Records to process
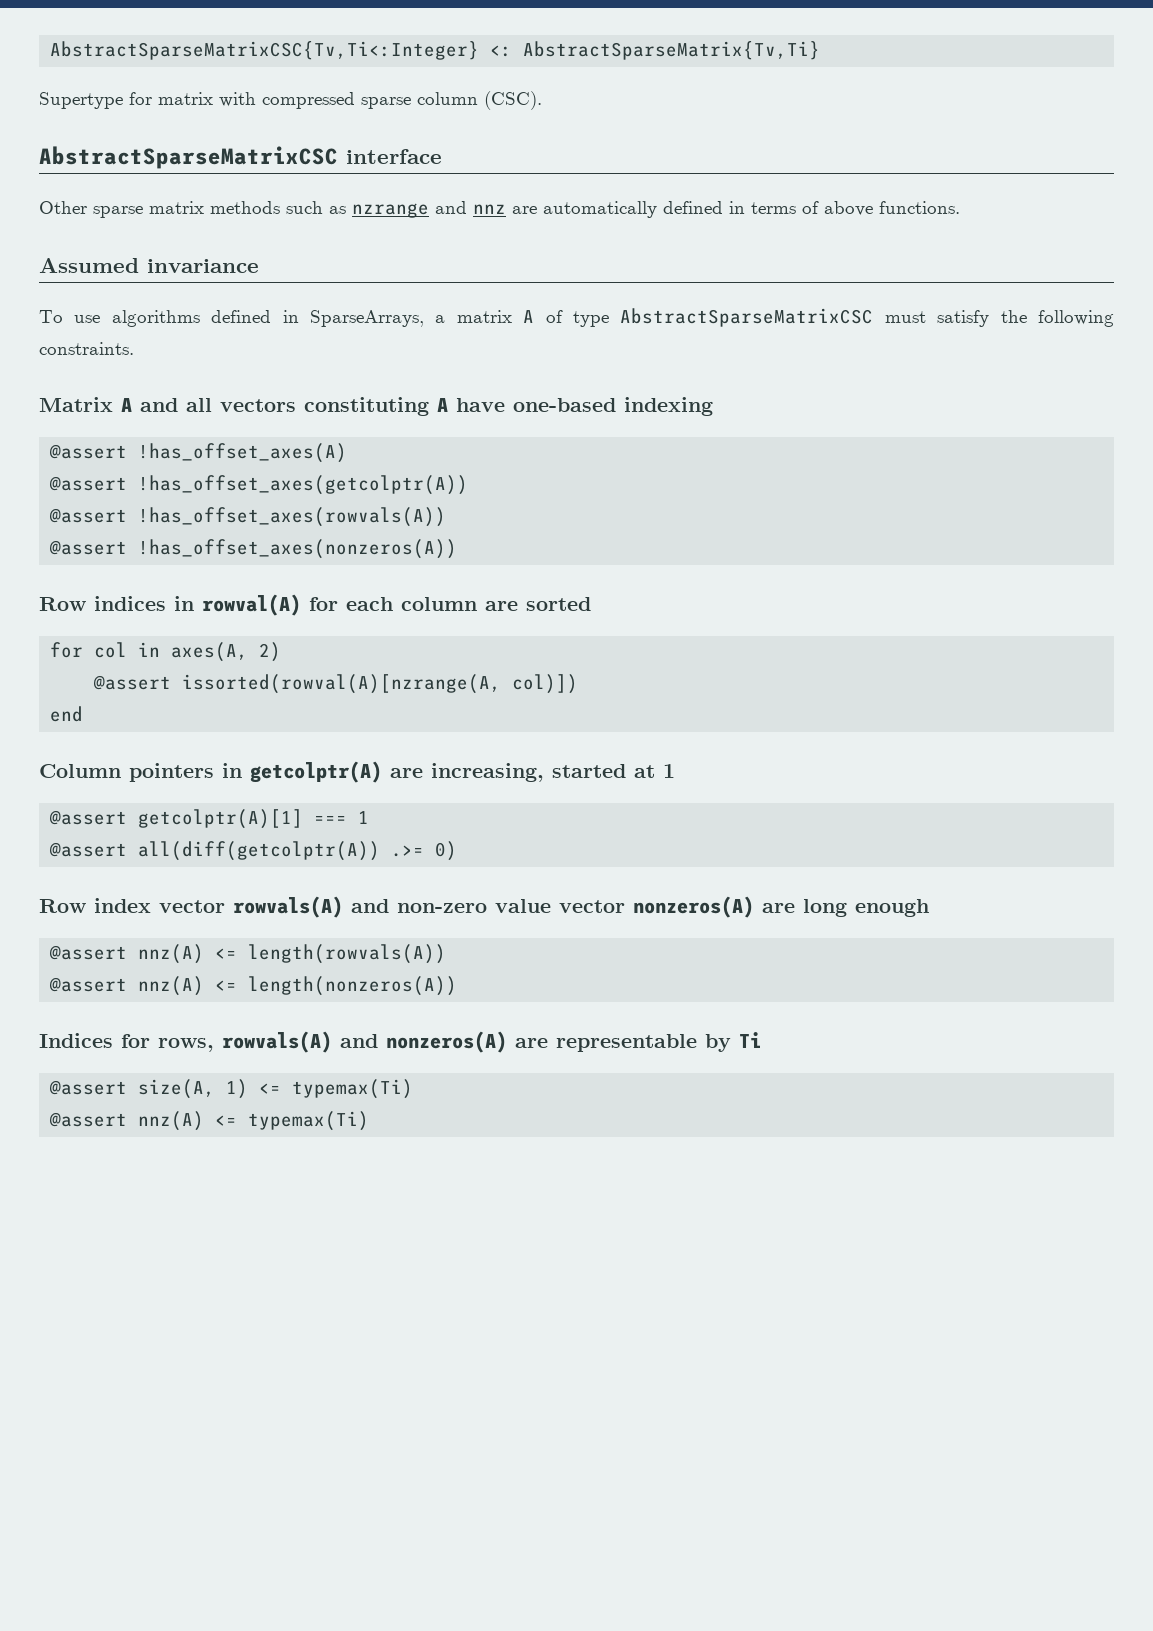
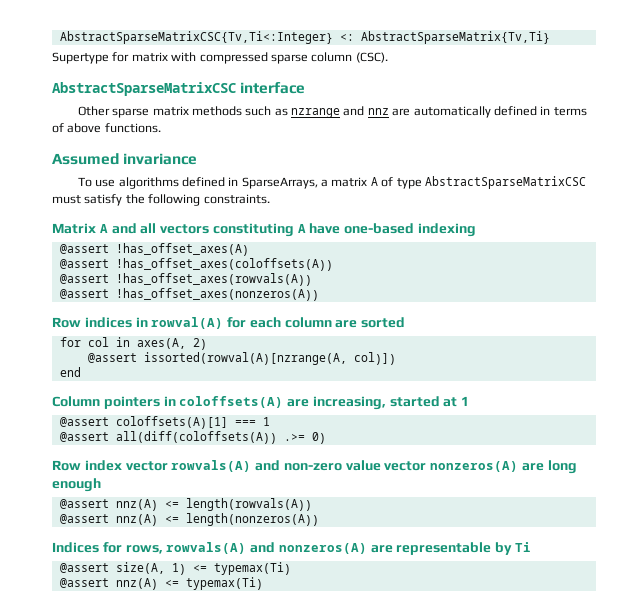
- @assert !has_offset_axes(getcolptr(A))
+ @assert !has_offset_axes(coloffsets(A))
- Column pointers in getcolptr(A) are increasing, started at 1
+ Column pointers in coloffsets(A) are increasing, started at 1
- @assert getcolptr(A)[1] === 1
+ @assert coloffsets(A)[1] === 1
- @assert all(diff(getcolptr(A)) .>= 0)
+ @assert all(diff(coloffsets(A)) .>= 0)

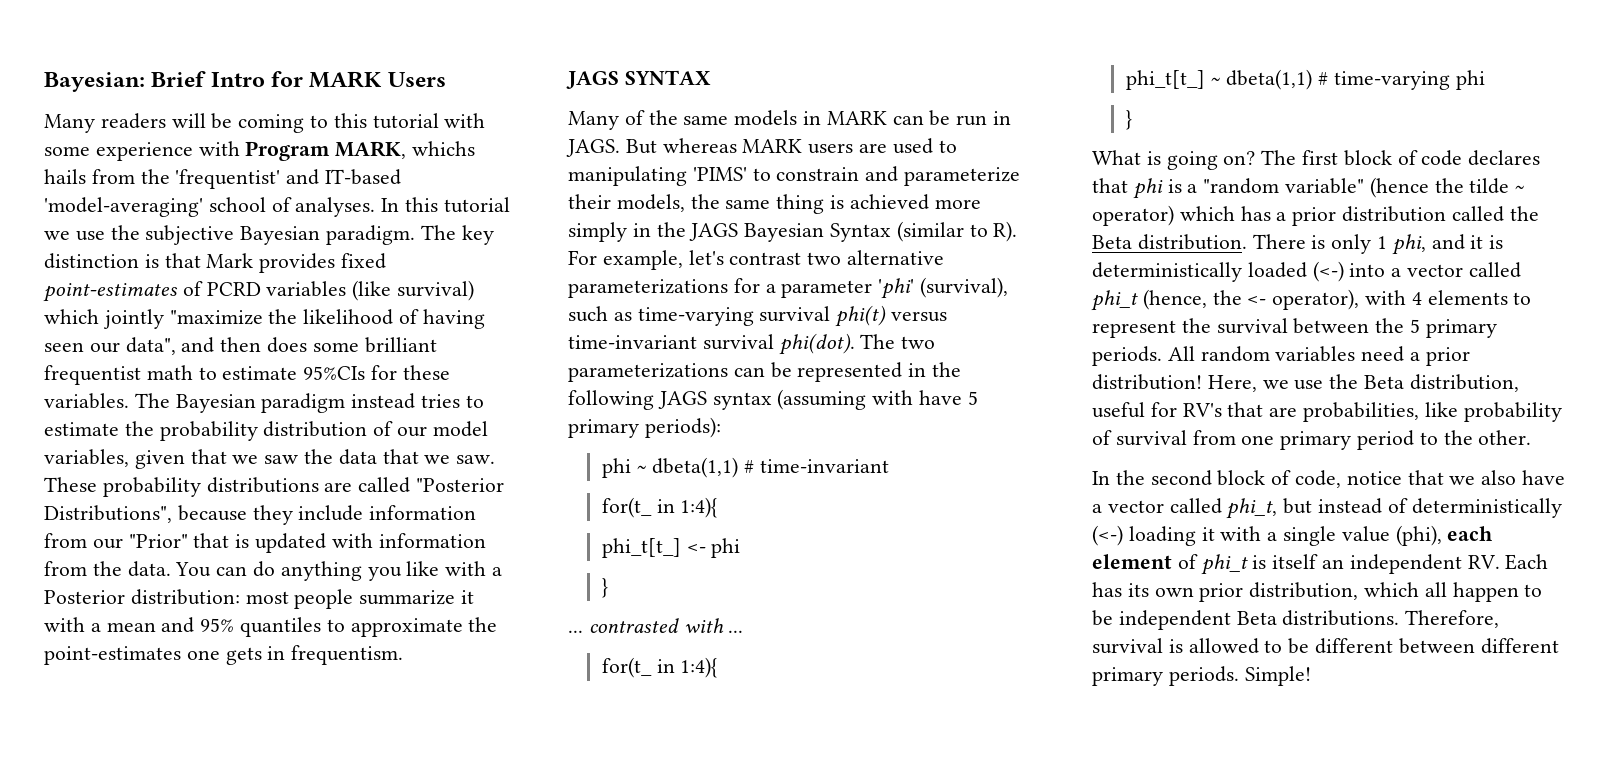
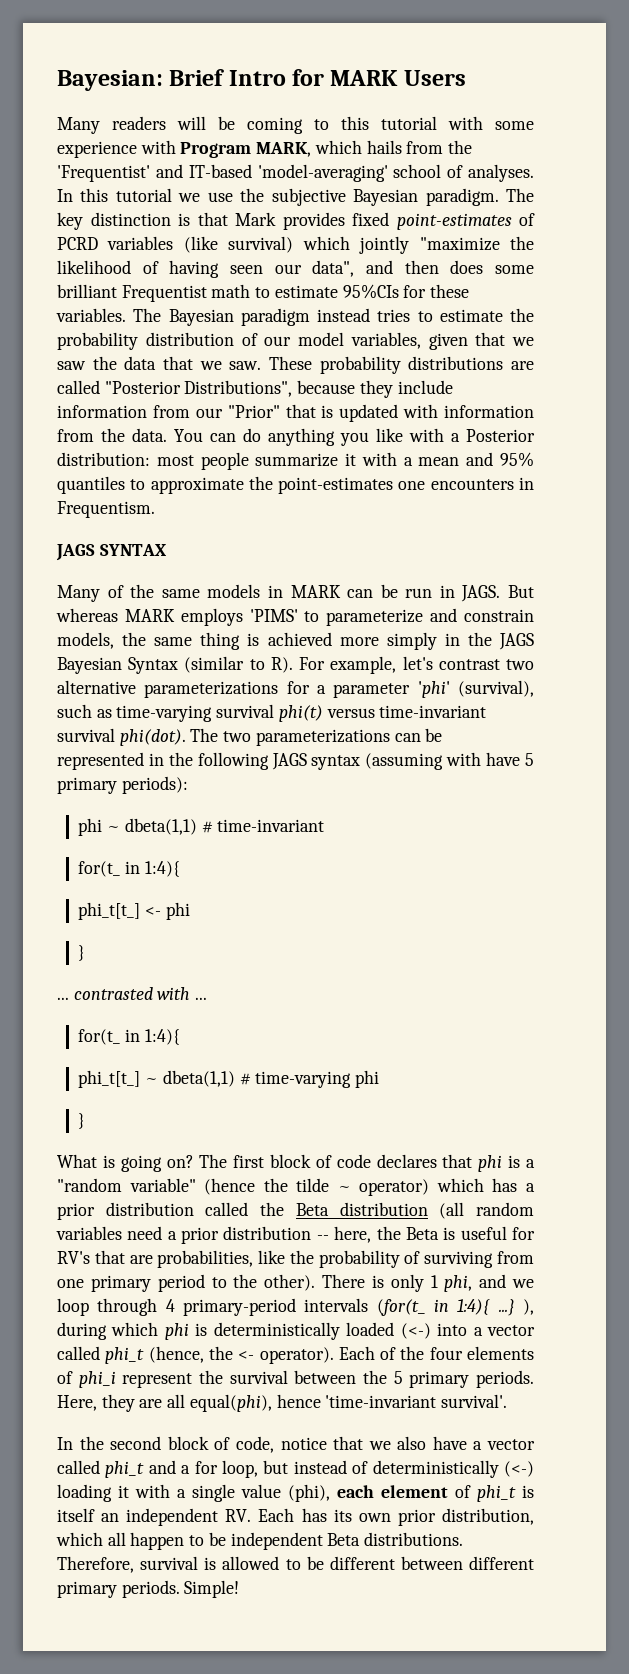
- Many readers will be coming to this tutorial with some experience with Program MARK, whichs hails from the 'frequentist' and IT-based 'model-averaging' school of analyses.
+ Many readers will be coming to this tutorial with some experience with Program MARK, which hails from the 'Frequentist' and IT-based 'model-averaging' school of analyses.
- The key distinction is that Mark provides fixed point-estimates of PCRD variables (like survival) which jointly "maximize the likelihood of having seen our data", and then does some brilliant frequentist math to estimate 95%CIs for these variables.
+ The key distinction is that Mark provides fixed point-estimates of PCRD variables (like survival) which jointly "maximize the likelihood of having seen our data", and then does some brilliant Frequentist math to estimate 95%CIs for these variables.
- You can do anything you like with a Posterior distribution: most people summarize it with a mean and 95% quantiles to approximate the point-estimates one gets in frequentism.
+ You can do anything you like with a Posterior distribution: most people summarize it with a mean and 95% quantiles to approximate the point-estimates one encounters in Frequentism.
- But whereas MARK users are used to manipulating 'PIMS' to constrain and parameterize their models, the same thing is achieved more simply in the JAGS Bayesian Syntax (similar to R). For example, let's contrast two alternative parameterizations for a parameter 'phi' (survival), such as time-varying survival phi(t) versus time-invariant survival phi(dot).
+ But whereas MARK employs 'PIMS' to parameterize and constrain models, the same thing is achieved more simply in the JAGS Bayesian Syntax (similar to R). For example, let's contrast two alternative parameterizations for a parameter 'phi' (survival), such as time-varying survival phi(t) versus time-invariant survival phi(dot).
- The first block of code declares that phi is a "random variable" (hence the tilde ~ operator) which has a prior distribution called the Beta distribution.
+ The first block of code declares that phi is a "random variable" (hence the tilde ~ operator) which has a prior distribution called the Beta distribution (all random variables need a prior distribution -- here, the Beta is useful for RV's that are probabilities, like the probability of surviving from one primary period to the other).
- There is only 1 phi, and it is deterministically loaded (<-) into a vector called phi_t (hence, the <- operator), with 4 elements to represent the survival between the 5 primary periods.
+ There is only 1 phi, and we loop through 4 primary-period intervals (for(t_ in 1:4){ ...} ), during which phi is deterministically loaded (<-) into a vector called phi_t (hence, the <- operator). Each of the four elements of phi_i represent the survival between the 5 primary periods.
- All random variables need a prior distribution! Here, we use the Beta distribution, useful for RV's that are probabilities, like probability of survival from one primary period to the other.
+ Here, they are all equal(phi), hence 'time-invariant survival'.
- In the second block of code, notice that we also have a vector called phi_t, but instead of deterministically (<-) loading it with a single value (phi), each element of phi_t is itself an independent RV. Each has its own prior distribution, which all happen to be independent Beta distributions.
+ In the second block of code, notice that we also have a vector called phi_t and a for loop, but instead of deterministically (<-) loading it with a single value (phi), each element of phi_t is itself an independent RV. Each has its own prior distribution, which all happen to be independent Beta distributions.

What is expected
Find the line with "- @assert all(diff(getcolptr(A)) .>= 0)" in the entries above. Set down exactly every line from it up to and including the line with "MARK, which hails", images excluded.

Your response
- @assert all(diff(getcolptr(A)) .>= 0)
+ @assert all(diff(coloffsets(A)) .>= 0)

- Many readers will be coming to this tutorial with some experience with Program MARK, whichs hails from the 'frequentist' and IT-based 'model-averaging' school of analyses.
+ Many readers will be coming to this tutorial with some experience with Program MARK, which hails from the 'Frequentist' and IT-based 'model-averaging' school of analyses.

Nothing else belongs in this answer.